The “Todos Somos Juarez” program, which was implemented in February 2010 in response to the Villas de Salvarcar massacre, completed 160 projects dealing with business promotion, jobs, health, education and social development within 100 days.
So far, the federal government has invested 3.38 billion pesos (about $277 million) in projects in Ciudad Juarez, located across the Rio Grande from El Paso, Texas.
The government’s goal is to bolster security, education, sports, health, social development and employment in the border city, officials said.
Grassroots organizations and residents, however, report little progress and contend the government has only gone half way in completing promised projects.

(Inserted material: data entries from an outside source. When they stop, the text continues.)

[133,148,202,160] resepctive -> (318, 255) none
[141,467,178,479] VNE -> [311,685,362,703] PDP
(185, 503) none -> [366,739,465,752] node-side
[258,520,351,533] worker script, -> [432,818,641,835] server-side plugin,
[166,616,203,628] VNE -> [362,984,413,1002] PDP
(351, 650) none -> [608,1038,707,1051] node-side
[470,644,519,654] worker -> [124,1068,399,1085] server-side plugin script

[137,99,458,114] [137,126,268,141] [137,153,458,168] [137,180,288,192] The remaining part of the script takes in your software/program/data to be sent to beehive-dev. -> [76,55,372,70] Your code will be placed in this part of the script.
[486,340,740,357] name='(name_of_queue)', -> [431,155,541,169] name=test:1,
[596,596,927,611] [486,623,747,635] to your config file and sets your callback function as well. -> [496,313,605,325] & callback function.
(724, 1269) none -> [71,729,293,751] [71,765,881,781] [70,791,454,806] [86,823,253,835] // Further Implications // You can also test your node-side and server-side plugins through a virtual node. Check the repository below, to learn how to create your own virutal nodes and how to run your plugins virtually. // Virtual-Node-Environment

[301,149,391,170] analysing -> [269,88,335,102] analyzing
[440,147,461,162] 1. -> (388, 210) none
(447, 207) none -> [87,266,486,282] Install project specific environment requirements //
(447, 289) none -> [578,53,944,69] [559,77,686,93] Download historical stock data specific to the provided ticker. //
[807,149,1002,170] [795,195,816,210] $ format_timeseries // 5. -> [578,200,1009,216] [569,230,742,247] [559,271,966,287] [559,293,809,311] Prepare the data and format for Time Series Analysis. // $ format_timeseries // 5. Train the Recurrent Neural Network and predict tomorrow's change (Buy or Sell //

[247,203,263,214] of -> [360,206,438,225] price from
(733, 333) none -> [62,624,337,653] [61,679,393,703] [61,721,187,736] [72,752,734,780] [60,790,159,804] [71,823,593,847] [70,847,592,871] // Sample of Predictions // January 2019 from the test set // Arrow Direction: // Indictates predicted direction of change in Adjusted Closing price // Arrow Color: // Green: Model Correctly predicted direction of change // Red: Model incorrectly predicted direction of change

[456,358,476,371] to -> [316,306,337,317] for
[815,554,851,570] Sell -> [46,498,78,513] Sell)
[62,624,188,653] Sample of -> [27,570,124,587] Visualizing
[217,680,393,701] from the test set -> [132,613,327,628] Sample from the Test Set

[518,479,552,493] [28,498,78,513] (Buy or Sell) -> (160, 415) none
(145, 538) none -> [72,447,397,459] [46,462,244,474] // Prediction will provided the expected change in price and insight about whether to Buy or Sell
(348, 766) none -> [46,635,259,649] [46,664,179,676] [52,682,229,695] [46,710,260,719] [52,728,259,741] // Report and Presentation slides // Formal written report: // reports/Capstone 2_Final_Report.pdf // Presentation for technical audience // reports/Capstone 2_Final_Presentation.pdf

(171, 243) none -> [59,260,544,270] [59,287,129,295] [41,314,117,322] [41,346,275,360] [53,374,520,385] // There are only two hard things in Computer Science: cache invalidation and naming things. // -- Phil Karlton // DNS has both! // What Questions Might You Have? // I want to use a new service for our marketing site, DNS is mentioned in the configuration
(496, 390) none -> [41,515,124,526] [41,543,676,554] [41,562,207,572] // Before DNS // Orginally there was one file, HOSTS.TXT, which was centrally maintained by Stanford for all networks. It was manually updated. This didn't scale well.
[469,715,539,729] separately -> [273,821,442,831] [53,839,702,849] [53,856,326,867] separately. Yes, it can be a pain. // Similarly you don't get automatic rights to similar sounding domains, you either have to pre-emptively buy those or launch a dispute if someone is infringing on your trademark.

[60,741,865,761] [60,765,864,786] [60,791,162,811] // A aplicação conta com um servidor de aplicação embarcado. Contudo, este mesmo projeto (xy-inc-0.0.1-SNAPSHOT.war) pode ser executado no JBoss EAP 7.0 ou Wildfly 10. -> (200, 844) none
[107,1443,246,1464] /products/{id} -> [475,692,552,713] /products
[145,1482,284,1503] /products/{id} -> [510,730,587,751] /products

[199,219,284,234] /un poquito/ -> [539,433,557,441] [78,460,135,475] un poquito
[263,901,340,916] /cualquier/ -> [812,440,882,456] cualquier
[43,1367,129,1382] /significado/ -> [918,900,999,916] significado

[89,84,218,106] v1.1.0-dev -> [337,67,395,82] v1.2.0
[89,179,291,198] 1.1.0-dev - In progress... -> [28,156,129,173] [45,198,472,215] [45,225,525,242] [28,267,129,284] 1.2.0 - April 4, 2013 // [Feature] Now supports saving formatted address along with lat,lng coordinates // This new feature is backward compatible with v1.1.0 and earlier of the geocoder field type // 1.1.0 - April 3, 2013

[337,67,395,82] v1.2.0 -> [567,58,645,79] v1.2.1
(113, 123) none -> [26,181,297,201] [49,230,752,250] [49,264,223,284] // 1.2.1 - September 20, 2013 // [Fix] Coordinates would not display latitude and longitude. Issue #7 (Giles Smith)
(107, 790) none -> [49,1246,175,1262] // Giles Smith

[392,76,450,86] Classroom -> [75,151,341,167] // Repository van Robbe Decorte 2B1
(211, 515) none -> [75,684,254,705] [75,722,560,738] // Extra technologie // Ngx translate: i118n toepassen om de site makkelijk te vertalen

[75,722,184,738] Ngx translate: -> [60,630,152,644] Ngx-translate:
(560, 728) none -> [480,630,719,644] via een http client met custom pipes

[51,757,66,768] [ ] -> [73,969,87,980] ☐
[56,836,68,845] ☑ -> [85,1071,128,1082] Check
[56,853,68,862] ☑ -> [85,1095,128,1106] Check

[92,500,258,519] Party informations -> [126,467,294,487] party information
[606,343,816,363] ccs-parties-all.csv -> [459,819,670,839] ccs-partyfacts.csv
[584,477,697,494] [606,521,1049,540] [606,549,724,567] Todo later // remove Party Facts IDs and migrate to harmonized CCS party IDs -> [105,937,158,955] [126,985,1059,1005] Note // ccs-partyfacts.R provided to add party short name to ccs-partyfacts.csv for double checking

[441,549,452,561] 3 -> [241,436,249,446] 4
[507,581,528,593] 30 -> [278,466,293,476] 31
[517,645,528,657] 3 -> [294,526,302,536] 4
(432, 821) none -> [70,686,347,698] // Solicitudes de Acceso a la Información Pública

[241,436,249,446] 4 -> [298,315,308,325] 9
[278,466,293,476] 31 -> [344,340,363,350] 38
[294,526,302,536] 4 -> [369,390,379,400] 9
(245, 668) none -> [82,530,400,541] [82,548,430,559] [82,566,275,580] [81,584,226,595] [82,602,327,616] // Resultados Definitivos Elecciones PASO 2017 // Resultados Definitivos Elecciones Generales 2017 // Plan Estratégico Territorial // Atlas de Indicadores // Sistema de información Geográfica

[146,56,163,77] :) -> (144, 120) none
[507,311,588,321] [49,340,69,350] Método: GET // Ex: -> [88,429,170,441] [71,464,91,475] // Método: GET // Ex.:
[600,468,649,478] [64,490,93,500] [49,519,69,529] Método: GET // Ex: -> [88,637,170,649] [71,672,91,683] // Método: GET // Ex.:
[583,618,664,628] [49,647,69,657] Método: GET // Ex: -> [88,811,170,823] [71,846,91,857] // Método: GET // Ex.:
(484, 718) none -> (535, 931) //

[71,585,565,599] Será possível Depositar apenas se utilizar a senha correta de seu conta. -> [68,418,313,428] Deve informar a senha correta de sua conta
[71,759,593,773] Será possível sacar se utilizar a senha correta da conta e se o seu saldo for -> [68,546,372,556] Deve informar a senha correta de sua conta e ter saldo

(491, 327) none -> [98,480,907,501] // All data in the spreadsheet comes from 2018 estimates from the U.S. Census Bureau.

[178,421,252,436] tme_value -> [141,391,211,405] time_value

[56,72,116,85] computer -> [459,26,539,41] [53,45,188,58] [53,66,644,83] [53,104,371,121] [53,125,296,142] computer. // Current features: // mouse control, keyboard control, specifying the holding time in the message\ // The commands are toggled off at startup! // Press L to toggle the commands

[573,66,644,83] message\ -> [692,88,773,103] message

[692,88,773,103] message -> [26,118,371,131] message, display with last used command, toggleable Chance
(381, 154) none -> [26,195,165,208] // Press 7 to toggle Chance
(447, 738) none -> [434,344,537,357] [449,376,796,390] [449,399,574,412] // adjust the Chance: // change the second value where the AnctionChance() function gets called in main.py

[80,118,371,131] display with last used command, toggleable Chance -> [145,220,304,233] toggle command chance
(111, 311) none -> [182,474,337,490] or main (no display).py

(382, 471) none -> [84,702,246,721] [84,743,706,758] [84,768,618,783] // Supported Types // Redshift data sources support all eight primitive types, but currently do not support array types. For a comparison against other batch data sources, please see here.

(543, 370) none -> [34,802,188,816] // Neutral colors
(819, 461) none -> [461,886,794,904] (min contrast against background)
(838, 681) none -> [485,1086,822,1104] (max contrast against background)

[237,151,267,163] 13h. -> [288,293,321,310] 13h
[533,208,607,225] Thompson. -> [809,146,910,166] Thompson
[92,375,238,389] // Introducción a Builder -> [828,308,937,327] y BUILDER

“We are asking for justice for all of us who live here, for those of us who do not want to be hostages to violence that humiliates, that violates our rights, that makes people nothing, that kills and which has covered this city and this country with terror,” Pacto por la Cultura representative Veronica Corchado said during a memorial service Sunday for the massacre victims.
Community activists and relatives of the victims planted 15 rose bushes, one for each of the dead, in the garden of 1308 Villa del Portal street, where the massacre occurred.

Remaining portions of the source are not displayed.